YOUR TASK: Word-for-word transcription: reproduce all of the data, but not the pictures.

Source data

◇ ◇ ◇ ◇ ◇

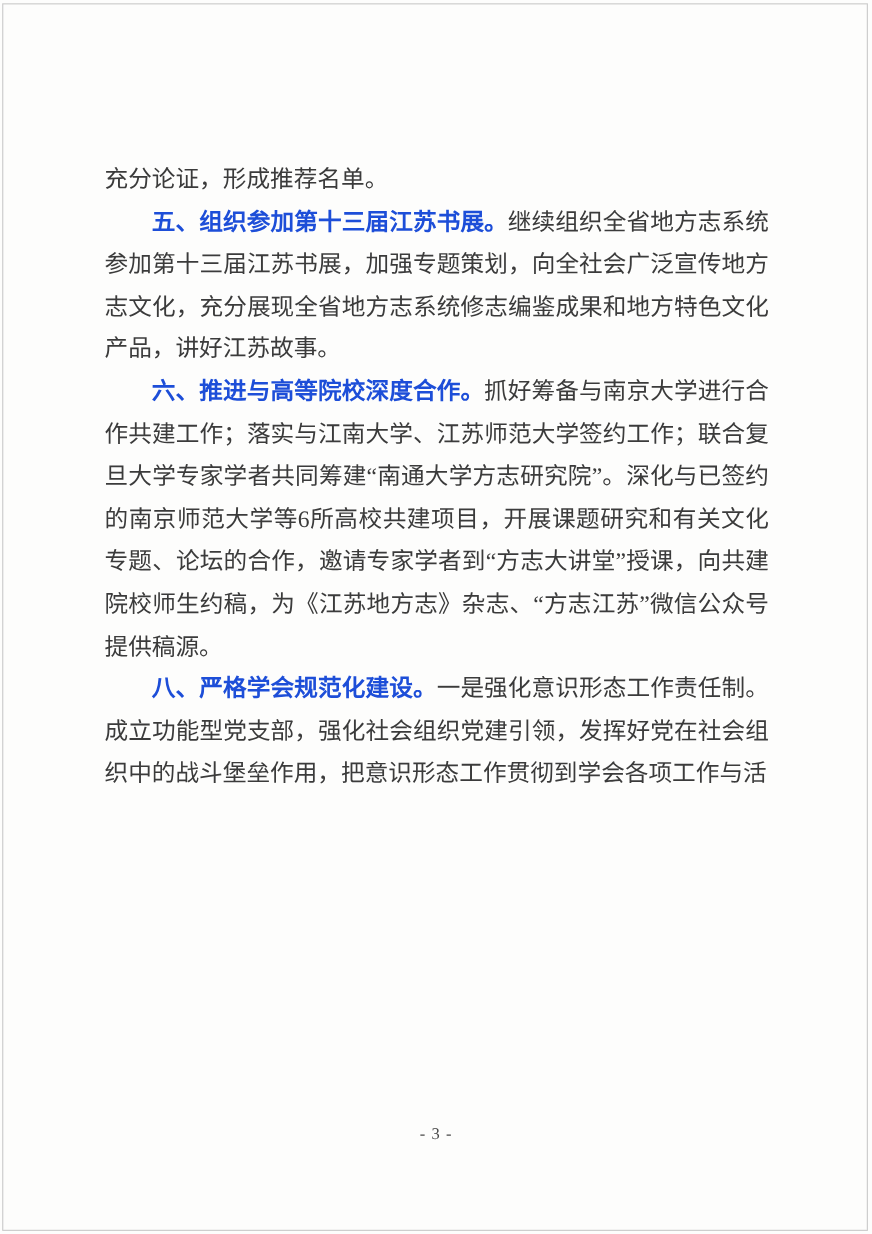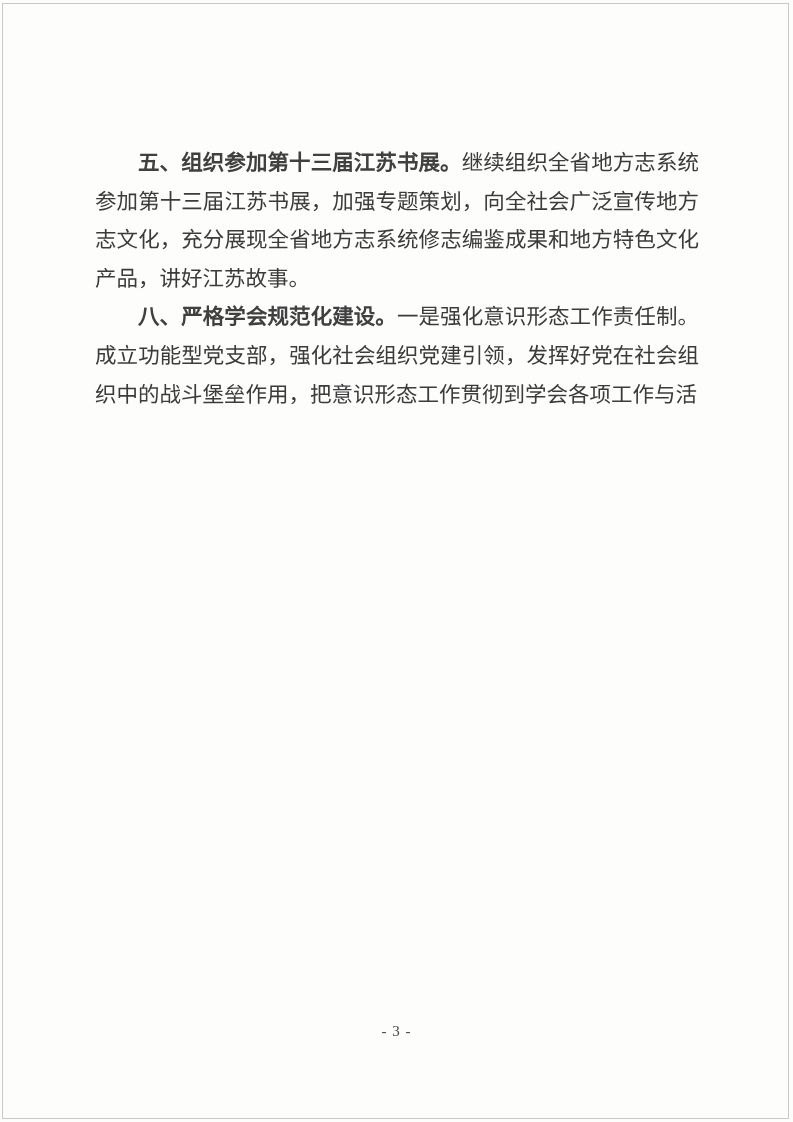"充分论证，形成推荐名单。" p.para { html: none -> <p>充分论证，形成推荐名单。</p> }
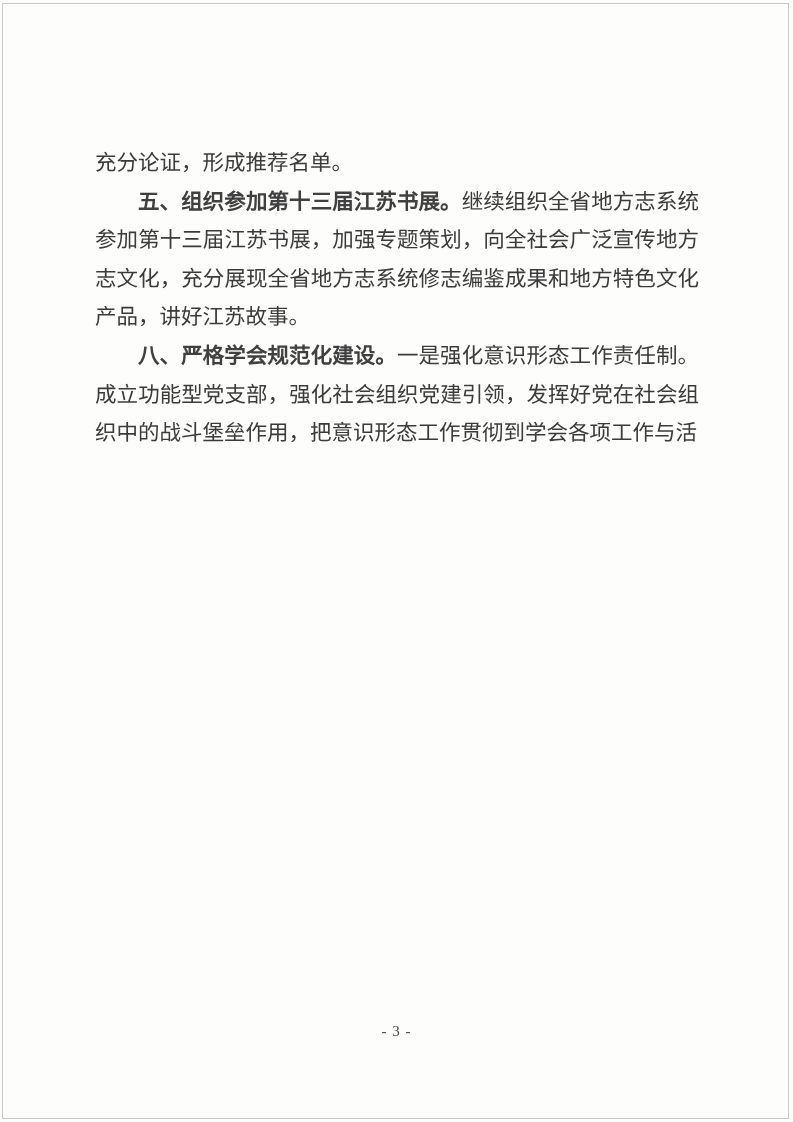"五、组织参加第十三届江苏书展。" .section-heading { color: #404040 -> #1d4ed8 }
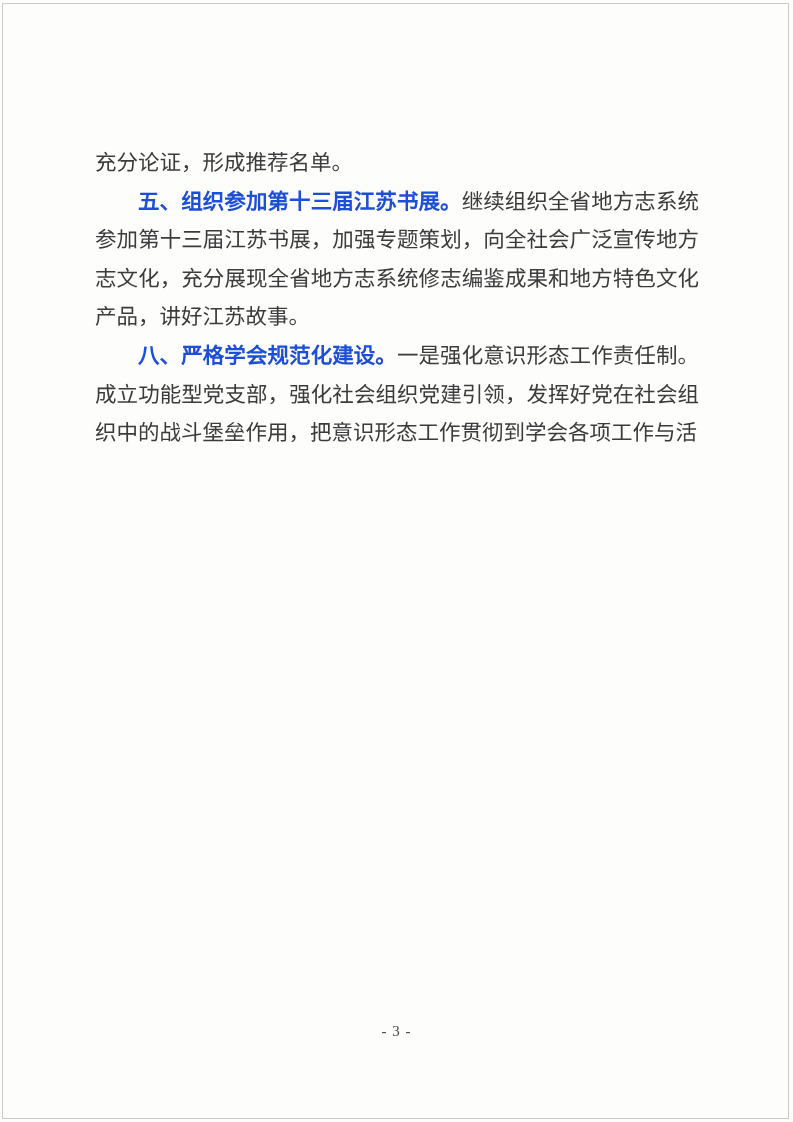"六、推进与高等院校深度合作。抓好筹备与南京大学进行合作共建工作；落实与江南大学、" p.para { html: none -> <p><span>六、推进与高等院校深度合作。</span><span>抓好筹备与南京大学进行合作共建工作；落实与江南大学、江苏师范大学签约工作；联合复旦大学专家学者共同筹建“南通大学方志研究院”。深化与已签约的南京师范大学等6所高校共建项目，开展课题研究和有关文化专题、论坛的合作，邀请专家学者到“方志大讲堂”授课，向共建院校师生约稿，为《江苏地方志》杂志、“方志江苏”微信公众号提供稿源。</span></p> }
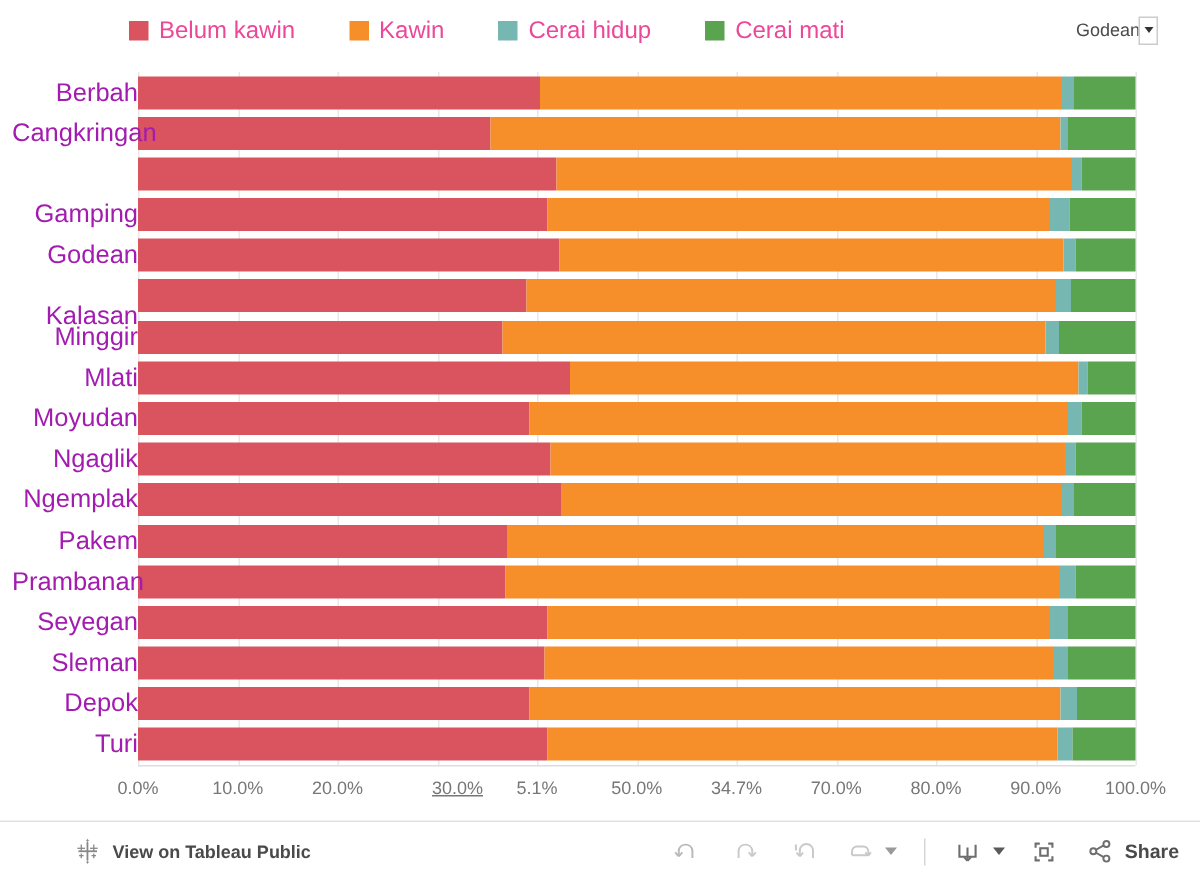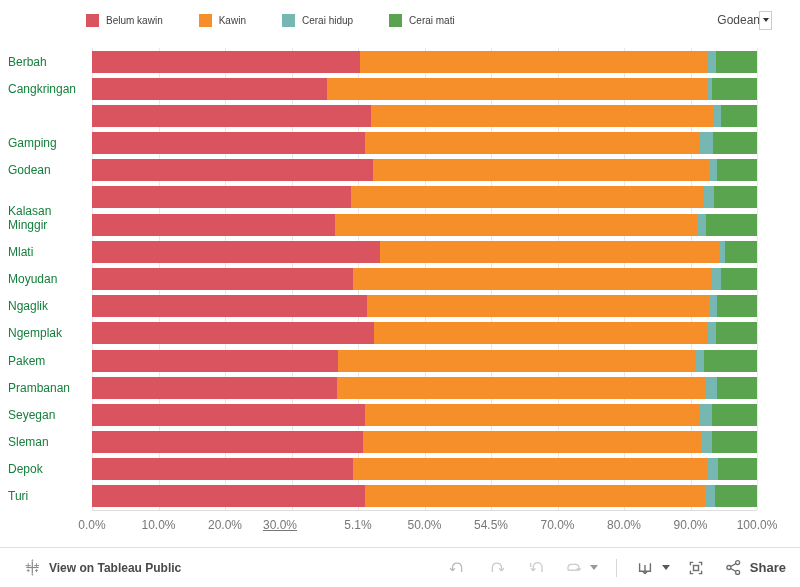"Belum kawin" .legend-label { color: #404040 -> #ec4899; font-size: 10px -> 16px }
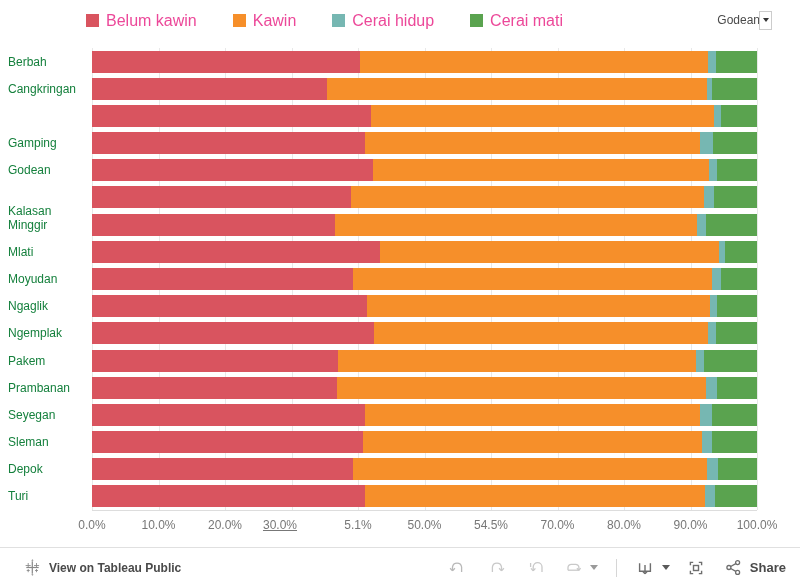"Berbah" .row-label { color: #15803d -> #a21caf; font-size: 12px -> 17px; text-align: none -> right }
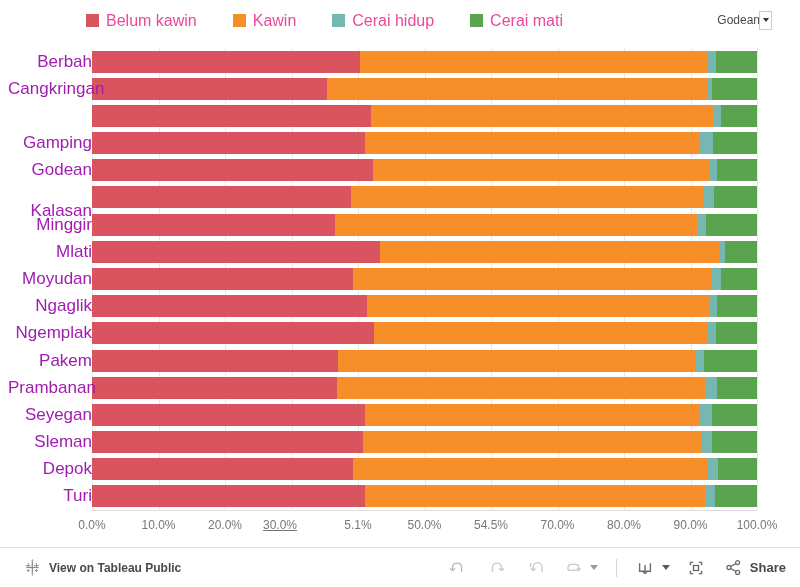"30.0%" div.tick-label { left: 280px -> 305px }
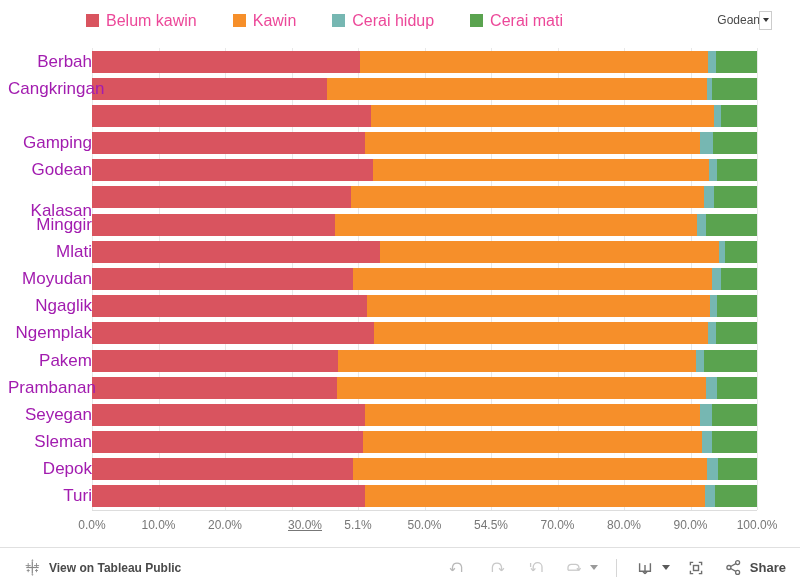"54.5%" div.tick-label { text: 54.5% -> 34.7% }
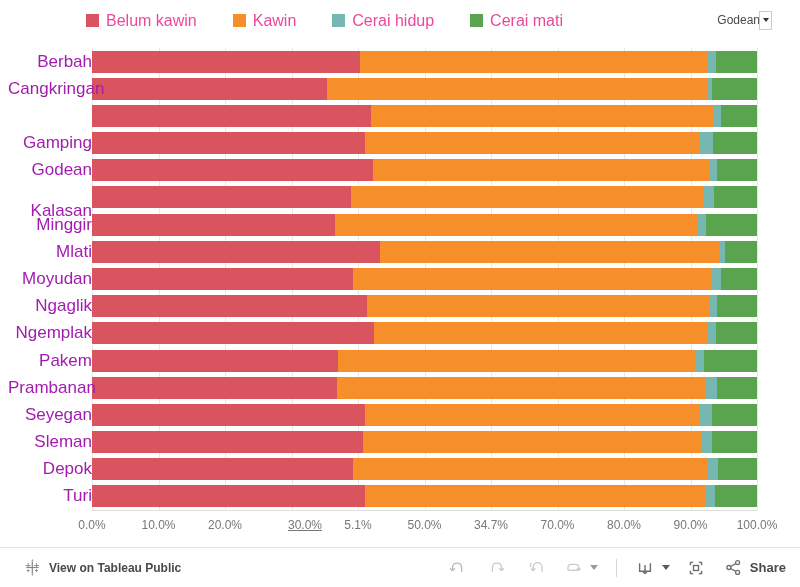"View on Tableau Public" #tableau-public-link { left: 24px -> 50px }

◇ ◇ ◇ ◇ ◇

RESULT FOR THIS TASK:
"充分论证，形成推荐名单。" p.para { html: none -> <p>充分论证，形成推荐名单。</p> }
"五、组织参加第十三届江苏书展。" .section-heading { color: #404040 -> #1d4ed8 }
"六、推进与高等院校深度合作。抓好筹备与南京大学进行合作共建工作；落实与江南大学、" p.para { html: none -> <p><span>六、推进与高等院校深度合作。</span><span>抓好筹备与南京大学进行合作共建工作；落实与江南大学、江苏师范大学签约工作；联合复旦大学专家学者共同筹建“南通大学方志研究院”。深化与已签约的南京师范大学等6所高校共建项目，开展课题研究和有关文化专题、论坛的合作，邀请专家学者到“方志大讲堂”授课，向共建院校师生约稿，为《江苏地方志》杂志、“方志江苏”微信公众号提供稿源。</span></p> }
"Belum kawin" .legend-label { color: #404040 -> #ec4899; font-size: 10px -> 16px }
"Berbah" .row-label { color: #15803d -> #a21caf; font-size: 12px -> 17px; text-align: none -> right }
"30.0%" div.tick-label { left: 280px -> 305px }
"54.5%" div.tick-label { text: 54.5% -> 34.7% }
"View on Tableau Public" #tableau-public-link { left: 24px -> 50px }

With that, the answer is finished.